Du responsable de crédits à l’acteur de la lutte contre la corruption. Parlant de son parcours, le petit-neveu du célèbre homme politique explique avoir par le passé travaillé comme responsable du département de crédit dans une banque. C’est là qu’il a remarqué ce qu’il qualifié de transactions louches et douteuses. « Il se fait que je constate des opérations qui touchent à des millions de dollars qui sont détournés, qui sont blanchis dans l’intérêt de certaines sociétés qui sont très proches de l’ancien Président Joseph Kabila. Et la banque était à l’époque dirigée par son petit frère. Je vais le voir pour lui poser la question, je reçois des menaces de mort, les représailles commencent dans la banque et à un moment donné quand je sens que ma sécurité est menacée, je décide de quitter le pays, et en arrivant en France, les menaces ne faiblissent pas », avoue M. Lumumba.
C’est après cette histoire que lui et ses amis ont décidé de créer un réseau se voulant panafricain pour la lutte contre la corruption.
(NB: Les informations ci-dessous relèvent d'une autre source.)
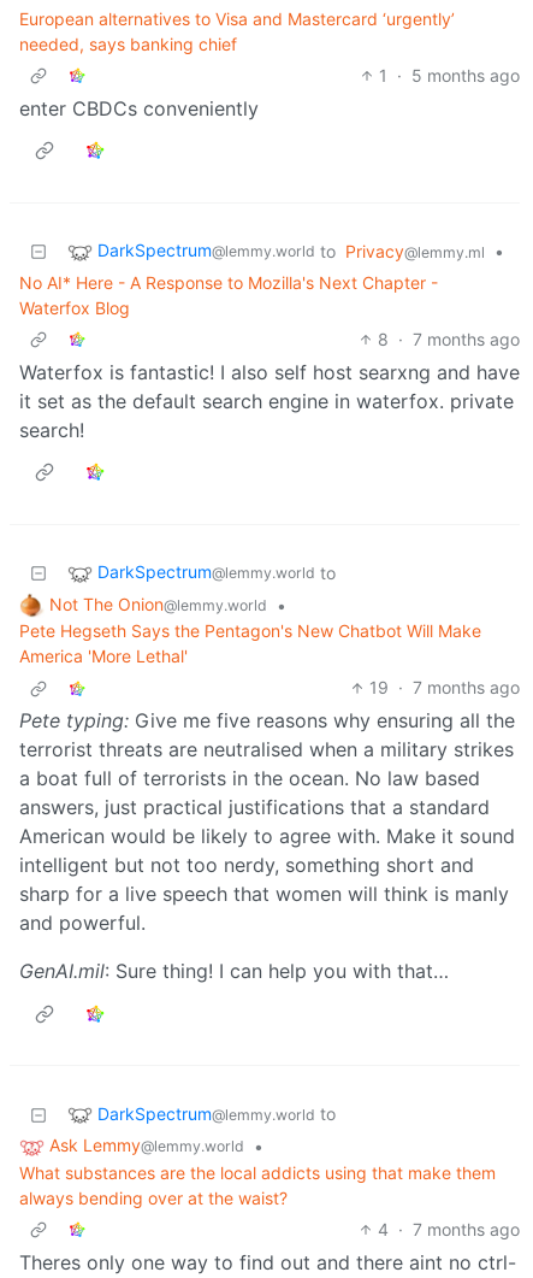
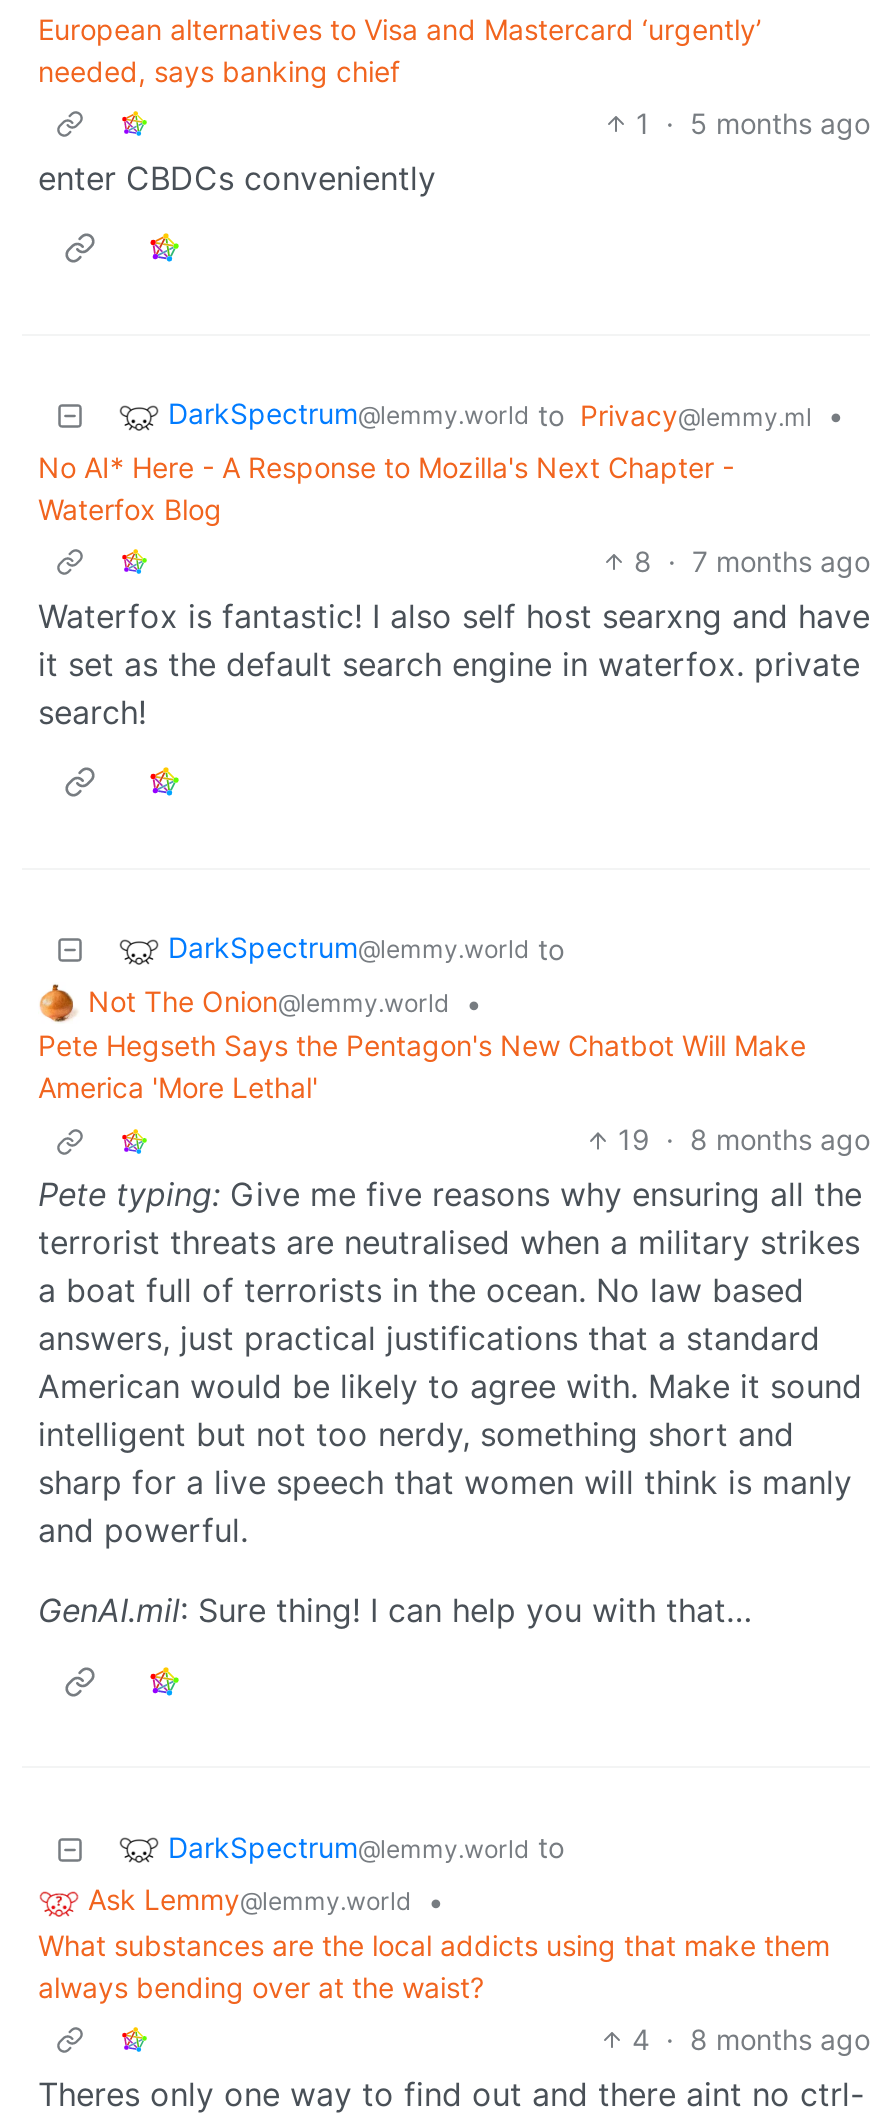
[369,677,520,698] 19 · 7 months ago -> [618,1123,870,1157] 19 · 8 months ago
[378,1219,520,1240] 4 · 7 months ago -> [632,2022,870,2056] 4 · 8 months ago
Soulignant que ce problème n’est pas qu’africain, mais général, il revient au cas de son pays et explique que la famille de l’ancien Président Kabila était encore il y a quelques année modeste, pour devenir de nos jours l’une des plus importantes du pays: « Ils se sont accaparé tous les contrats, des principaux contrats miniers, des principaux contrats dans beaucoup de secteurs de l’économie et ils se sont enrichis au détriment de la population ».
Il souligne donc que lutter contre la corruption, c’est « garantir l’avenir d’une population et laisser la corruption sévir et se développer dans un pays, c’est détruire réellement l’avenir d’un peuple ». Il attire notamment l’attention sur le fait qu’un pays aussi grand et riche que l’est le Congo demande de l’aide à la France et aux États-Unis pour financer son système médical. « Combien est-ce que la France promet? 71 millions d’euros, est-ce que le Congo avec ce qui se passe rien que dans le dossier du pétrole, rien que dans la redevances pétrolières, est-ce que le Congo manque de 71 millions qui peuvent réellement servir à financer son système médical? Il faut voir combien est-ce que l’argent est détourné, on voit le flux qui est entretenu », conclut-il.